What is expected: Return every line from the one with "288px; top: 509px;" through the one with "</body></html>", inclusive, exactly as it appears below.

Task data:
╔══

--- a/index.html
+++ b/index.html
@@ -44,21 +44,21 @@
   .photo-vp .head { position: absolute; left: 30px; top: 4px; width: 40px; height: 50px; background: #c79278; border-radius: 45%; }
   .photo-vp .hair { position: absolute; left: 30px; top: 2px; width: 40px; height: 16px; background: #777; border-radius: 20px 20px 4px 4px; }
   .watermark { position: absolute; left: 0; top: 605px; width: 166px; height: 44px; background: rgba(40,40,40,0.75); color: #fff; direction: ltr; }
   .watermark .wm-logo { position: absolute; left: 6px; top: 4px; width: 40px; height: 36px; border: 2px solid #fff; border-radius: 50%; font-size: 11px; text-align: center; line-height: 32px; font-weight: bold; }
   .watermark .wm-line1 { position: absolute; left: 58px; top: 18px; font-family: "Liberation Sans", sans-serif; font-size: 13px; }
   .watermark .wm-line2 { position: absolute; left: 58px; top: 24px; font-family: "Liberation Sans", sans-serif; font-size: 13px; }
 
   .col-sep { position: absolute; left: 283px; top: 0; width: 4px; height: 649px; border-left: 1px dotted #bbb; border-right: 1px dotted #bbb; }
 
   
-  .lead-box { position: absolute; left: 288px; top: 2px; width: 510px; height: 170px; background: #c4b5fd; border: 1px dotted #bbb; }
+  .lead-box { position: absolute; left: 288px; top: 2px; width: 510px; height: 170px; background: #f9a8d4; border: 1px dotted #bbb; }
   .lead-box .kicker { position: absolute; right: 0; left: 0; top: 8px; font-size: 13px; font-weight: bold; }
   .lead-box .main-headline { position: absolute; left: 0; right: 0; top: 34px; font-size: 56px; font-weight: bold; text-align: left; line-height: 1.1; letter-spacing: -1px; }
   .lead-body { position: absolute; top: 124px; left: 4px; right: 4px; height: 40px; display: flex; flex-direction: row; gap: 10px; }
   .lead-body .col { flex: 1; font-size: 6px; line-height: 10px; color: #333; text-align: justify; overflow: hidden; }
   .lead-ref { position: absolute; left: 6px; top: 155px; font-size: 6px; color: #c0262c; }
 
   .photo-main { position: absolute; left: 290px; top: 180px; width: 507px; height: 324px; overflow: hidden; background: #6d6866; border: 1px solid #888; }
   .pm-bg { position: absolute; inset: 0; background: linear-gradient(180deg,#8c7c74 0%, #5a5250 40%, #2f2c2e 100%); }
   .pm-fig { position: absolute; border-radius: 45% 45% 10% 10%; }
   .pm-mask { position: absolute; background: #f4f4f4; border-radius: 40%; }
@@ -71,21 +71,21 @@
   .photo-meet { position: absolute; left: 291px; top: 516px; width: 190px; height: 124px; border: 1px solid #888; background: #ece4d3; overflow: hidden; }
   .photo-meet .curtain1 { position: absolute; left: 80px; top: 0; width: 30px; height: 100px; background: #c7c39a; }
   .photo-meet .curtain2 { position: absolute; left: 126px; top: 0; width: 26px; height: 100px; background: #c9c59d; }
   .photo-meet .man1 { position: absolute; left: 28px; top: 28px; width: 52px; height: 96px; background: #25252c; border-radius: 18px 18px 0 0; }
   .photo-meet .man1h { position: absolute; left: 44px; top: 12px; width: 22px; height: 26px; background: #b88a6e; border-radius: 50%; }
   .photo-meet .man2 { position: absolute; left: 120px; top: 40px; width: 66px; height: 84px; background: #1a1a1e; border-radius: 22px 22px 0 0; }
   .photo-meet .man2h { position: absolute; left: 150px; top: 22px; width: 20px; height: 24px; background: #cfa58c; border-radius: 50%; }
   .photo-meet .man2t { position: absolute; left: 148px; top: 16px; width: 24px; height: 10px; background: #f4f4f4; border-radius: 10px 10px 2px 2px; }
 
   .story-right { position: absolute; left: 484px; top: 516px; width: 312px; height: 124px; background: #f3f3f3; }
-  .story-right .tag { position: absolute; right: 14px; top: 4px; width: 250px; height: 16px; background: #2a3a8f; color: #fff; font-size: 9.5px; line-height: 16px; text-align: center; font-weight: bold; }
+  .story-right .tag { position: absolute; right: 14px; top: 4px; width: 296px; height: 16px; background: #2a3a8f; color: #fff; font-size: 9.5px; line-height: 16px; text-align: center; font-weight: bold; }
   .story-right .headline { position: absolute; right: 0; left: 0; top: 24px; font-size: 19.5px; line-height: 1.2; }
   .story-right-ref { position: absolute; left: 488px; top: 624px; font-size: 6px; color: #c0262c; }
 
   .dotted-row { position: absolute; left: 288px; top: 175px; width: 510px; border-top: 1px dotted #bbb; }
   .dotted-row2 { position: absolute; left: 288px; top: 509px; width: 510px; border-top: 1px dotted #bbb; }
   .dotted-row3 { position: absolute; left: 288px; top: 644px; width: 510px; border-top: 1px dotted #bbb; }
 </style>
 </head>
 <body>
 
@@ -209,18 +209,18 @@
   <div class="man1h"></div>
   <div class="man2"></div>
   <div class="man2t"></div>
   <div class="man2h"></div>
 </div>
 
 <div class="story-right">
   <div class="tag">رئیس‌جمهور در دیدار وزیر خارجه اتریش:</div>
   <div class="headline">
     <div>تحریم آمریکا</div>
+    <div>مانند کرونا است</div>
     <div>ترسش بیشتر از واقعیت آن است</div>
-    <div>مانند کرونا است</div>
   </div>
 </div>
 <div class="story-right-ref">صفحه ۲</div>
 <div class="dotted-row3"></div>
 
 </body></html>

╚══
╔══

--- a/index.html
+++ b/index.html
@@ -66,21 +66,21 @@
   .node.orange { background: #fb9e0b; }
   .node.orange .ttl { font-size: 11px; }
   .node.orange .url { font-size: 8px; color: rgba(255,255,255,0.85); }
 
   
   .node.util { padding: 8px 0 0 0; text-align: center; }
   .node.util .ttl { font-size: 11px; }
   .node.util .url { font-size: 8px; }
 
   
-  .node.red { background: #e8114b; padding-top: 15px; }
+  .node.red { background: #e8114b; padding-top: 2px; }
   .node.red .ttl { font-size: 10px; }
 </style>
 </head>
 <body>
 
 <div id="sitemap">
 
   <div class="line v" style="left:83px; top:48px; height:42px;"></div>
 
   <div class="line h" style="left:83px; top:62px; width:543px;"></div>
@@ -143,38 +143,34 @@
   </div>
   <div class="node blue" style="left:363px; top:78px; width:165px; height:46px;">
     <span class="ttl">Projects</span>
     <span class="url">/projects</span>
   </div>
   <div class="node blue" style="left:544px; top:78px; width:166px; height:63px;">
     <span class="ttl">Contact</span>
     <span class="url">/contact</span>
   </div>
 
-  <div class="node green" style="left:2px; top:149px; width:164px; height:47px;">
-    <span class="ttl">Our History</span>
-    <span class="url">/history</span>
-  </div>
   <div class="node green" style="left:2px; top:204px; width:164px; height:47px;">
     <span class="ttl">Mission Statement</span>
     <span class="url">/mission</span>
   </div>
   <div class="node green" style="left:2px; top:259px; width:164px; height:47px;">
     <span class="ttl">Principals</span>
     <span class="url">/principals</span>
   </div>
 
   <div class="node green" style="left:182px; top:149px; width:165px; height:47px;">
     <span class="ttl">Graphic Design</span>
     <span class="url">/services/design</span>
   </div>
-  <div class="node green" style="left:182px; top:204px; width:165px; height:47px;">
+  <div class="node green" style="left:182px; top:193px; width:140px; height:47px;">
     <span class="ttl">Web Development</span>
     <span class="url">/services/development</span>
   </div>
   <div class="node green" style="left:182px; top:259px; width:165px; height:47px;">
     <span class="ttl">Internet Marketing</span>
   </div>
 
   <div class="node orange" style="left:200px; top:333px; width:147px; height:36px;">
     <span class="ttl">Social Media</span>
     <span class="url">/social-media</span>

╚══

Output for this exercise:
   .dotted-row2 { position: absolute; left: 288px; top: 509px; width: 510px; border-top: 1px dotted #bbb; }
   .dotted-row3 { position: absolute; left: 288px; top: 644px; width: 510px; border-top: 1px dotted #bbb; }
 </style>
 </head>
 <body>
 
@@ -209,18 +209,18 @@
   <div class="man1h"></div>
   <div class="man2"></div>
   <div class="man2t"></div>
   <div class="man2h"></div>
 </div>
 
 <div class="story-right">
   <div class="tag">رئیس‌جمهور در دیدار وزیر خارجه اتریش:</div>
   <div class="headline">
     <div>تحریم آمریکا</div>
+    <div>مانند کرونا است</div>
     <div>ترسش بیشتر از واقعیت آن است</div>
-    <div>مانند کرونا است</div>
   </div>
 </div>
 <div class="story-right-ref">صفحه ۲</div>
 <div class="dotted-row3"></div>
 
 </body></html>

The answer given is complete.